What is required: Every line in the data below that holds "greeting" should be found and copied.

Data:
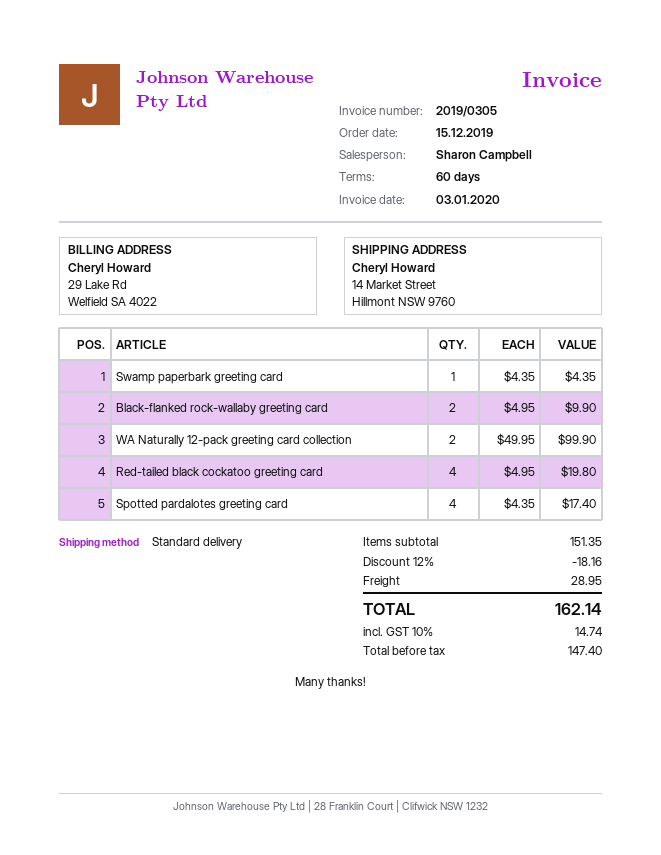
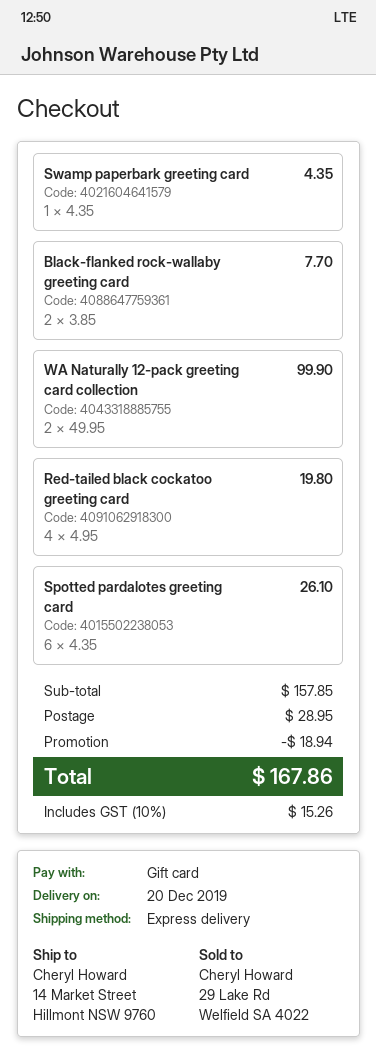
shipping method: standard -> express
Black-flanked rock-wallaby greeting card: 2 x 4.95 = 9.90 -> 2 x 3.85 = 7.70
Spotted pardalotes greeting card: 4 x 4.35 = 17.40 -> 6 x 4.35 = 26.10
subtotal: 151.35 -> 157.85
discount: 18.16 -> 18.94
tax: 10% = 14.74 -> 10% = 15.26
total: 162.14 -> 167.86

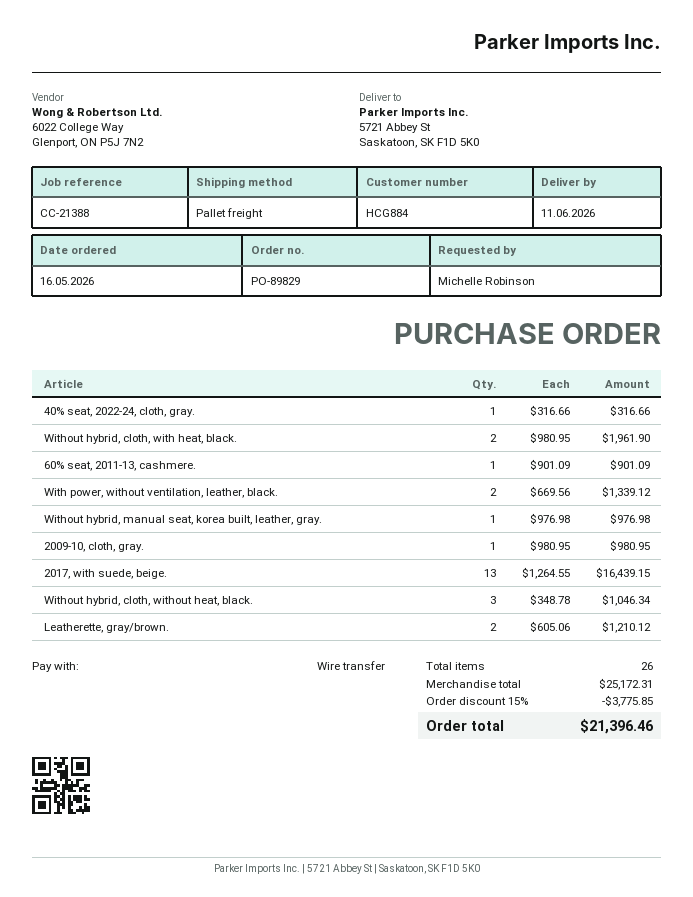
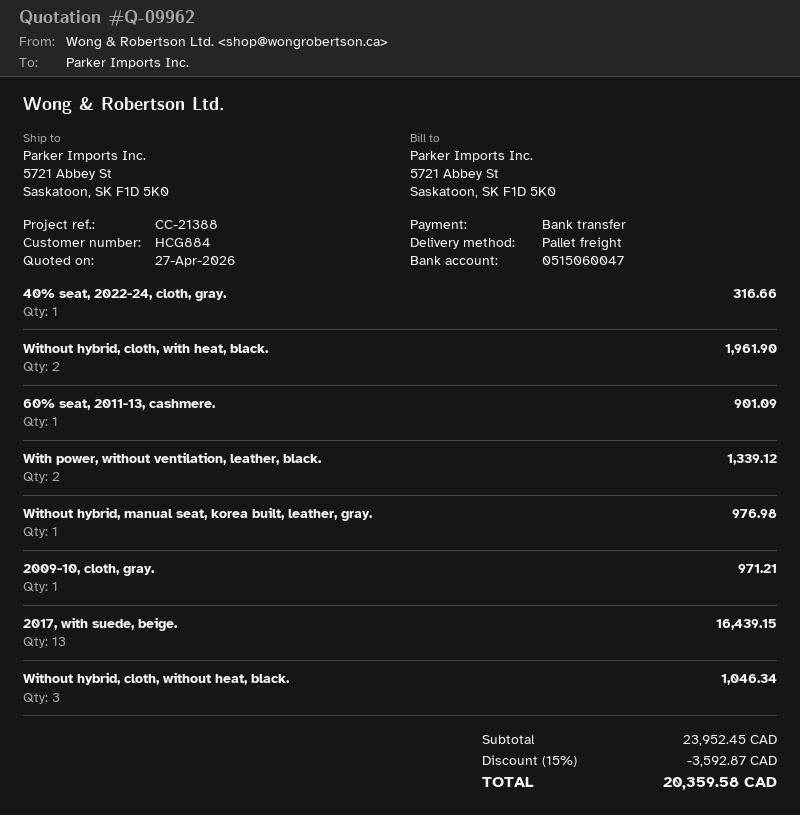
2009-10, cloth, gray.: 1 for 980.95 -> 1 for 971.21
Leatherette, gray/brown.: 2 for 1210.12 -> none
subtotal: 25172.31 -> 23952.45
discount: 15% = 3775.85 -> 15% = 3592.87
total: 21396.46 -> 20359.58

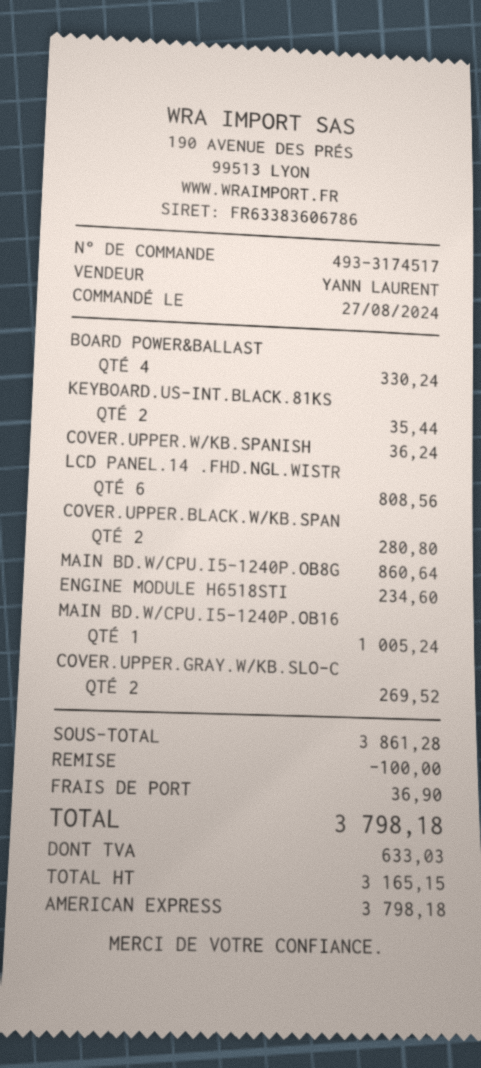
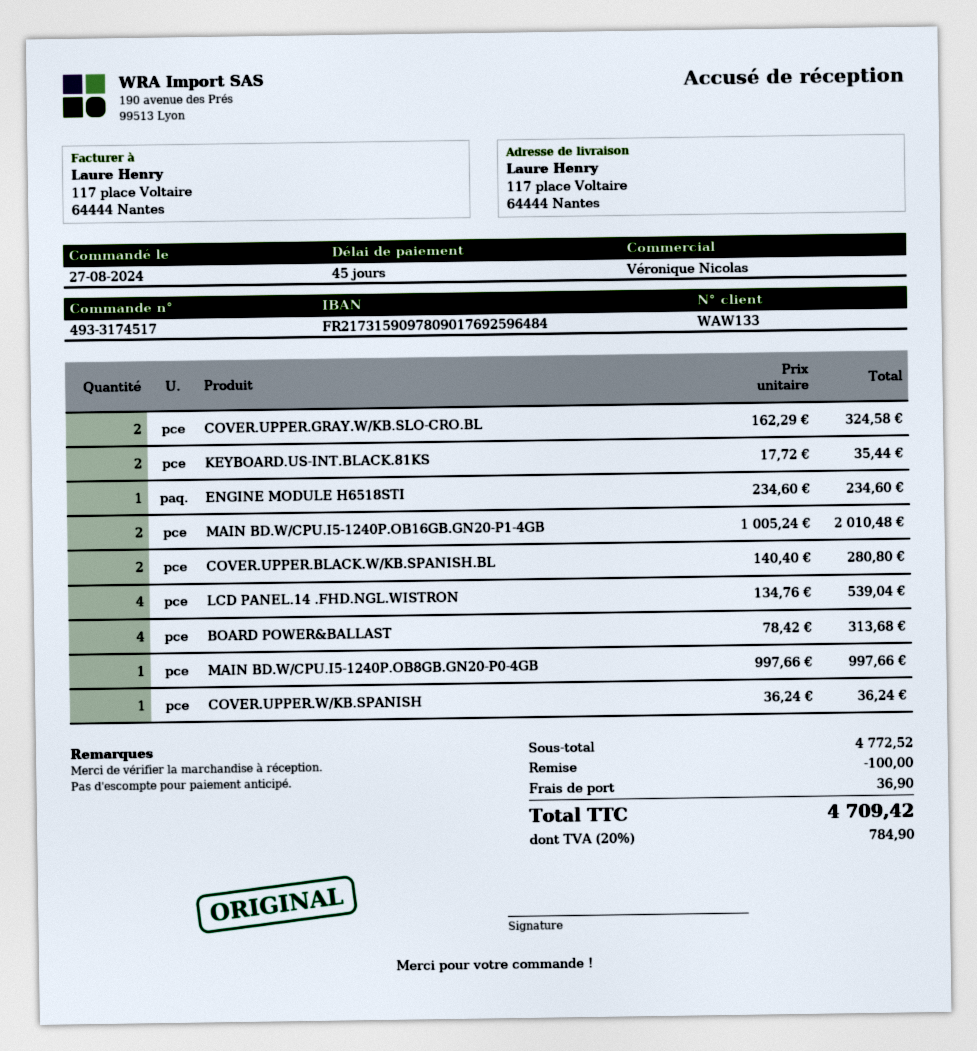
sales rep: YANN LAURENT -> Véronique Nicolas
BOARD POWER&BALLAST: 4 for 330.24 -> 4 for 313.68
LCD PANEL.14 .FHD.NGL.WISTR: 6 for 808.56 -> 4 for 539.04
MAIN BD.W/CPU.I5-1240P.OB8G: 1 for 860.64 -> 1 for 997.66
MAIN BD.W/CPU.I5-1240P.OB16: 1 for 1005.24 -> 2 for 2010.48
COVER.UPPER.GRAY.W/KB.SLO-C: 2 for 269.52 -> 2 for 324.58
subtotal: 3861.28 -> 4772.52
tax: 633.03 -> 784.90
total: 3798.18 -> 4709.42

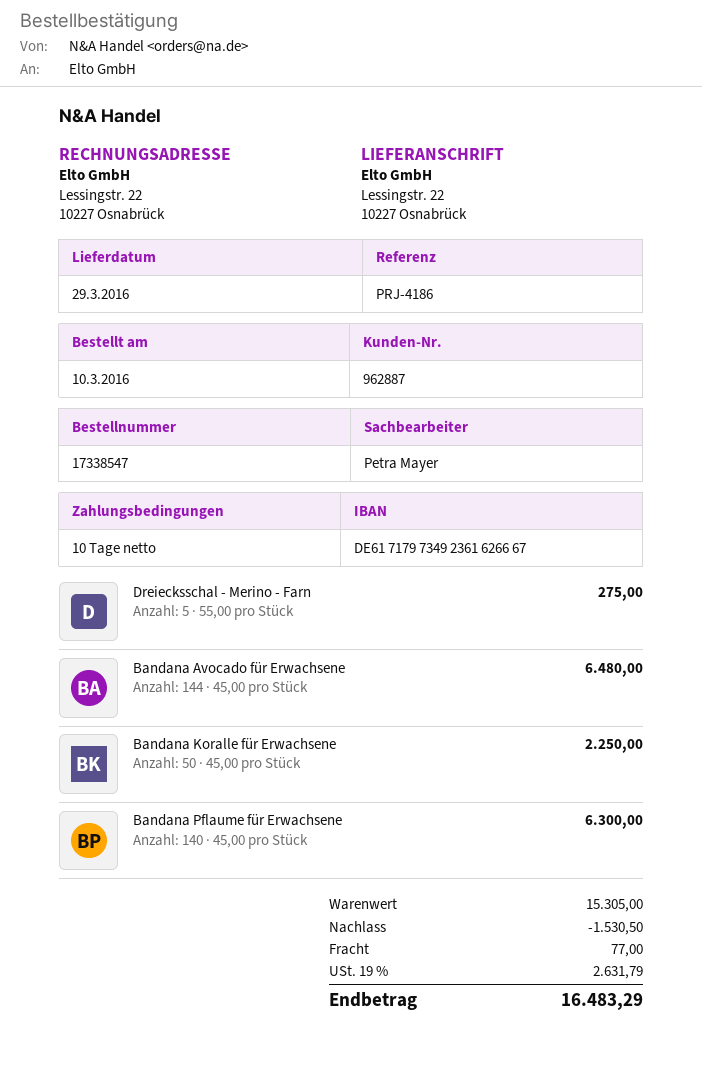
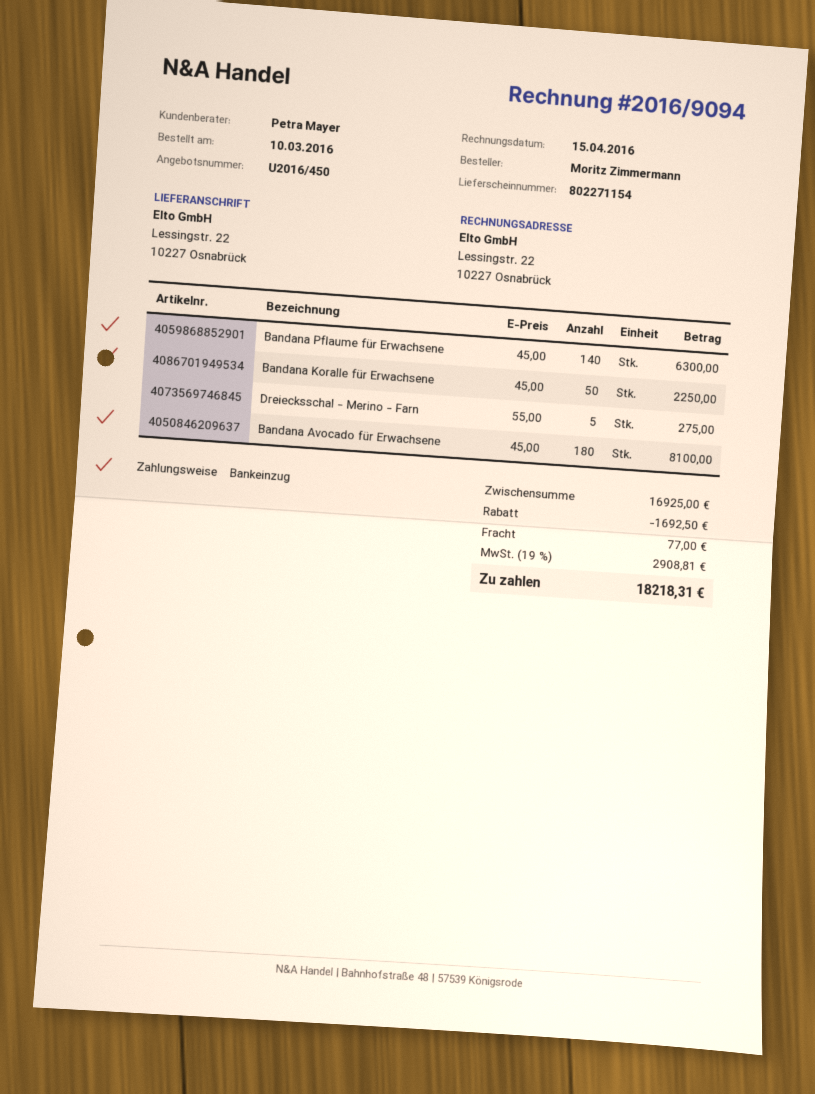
Bandana Avocado für Erwachsene: 144 x 45.00 = 6480.00 -> 180 x 45.00 = 8100.00
subtotal: 15305.00 -> 16925.00
discount: 1530.50 -> 1692.50
tax: 19% = 2631.79 -> 19% = 2908.81
total: 16483.29 -> 18218.31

Answer to the exercise:
Black-flanked rock-wallaby greeting card: 2 x 4.95 = 9.90 -> 2 x 3.85 = 7.70
Spotted pardalotes greeting card: 4 x 4.35 = 17.40 -> 6 x 4.35 = 26.10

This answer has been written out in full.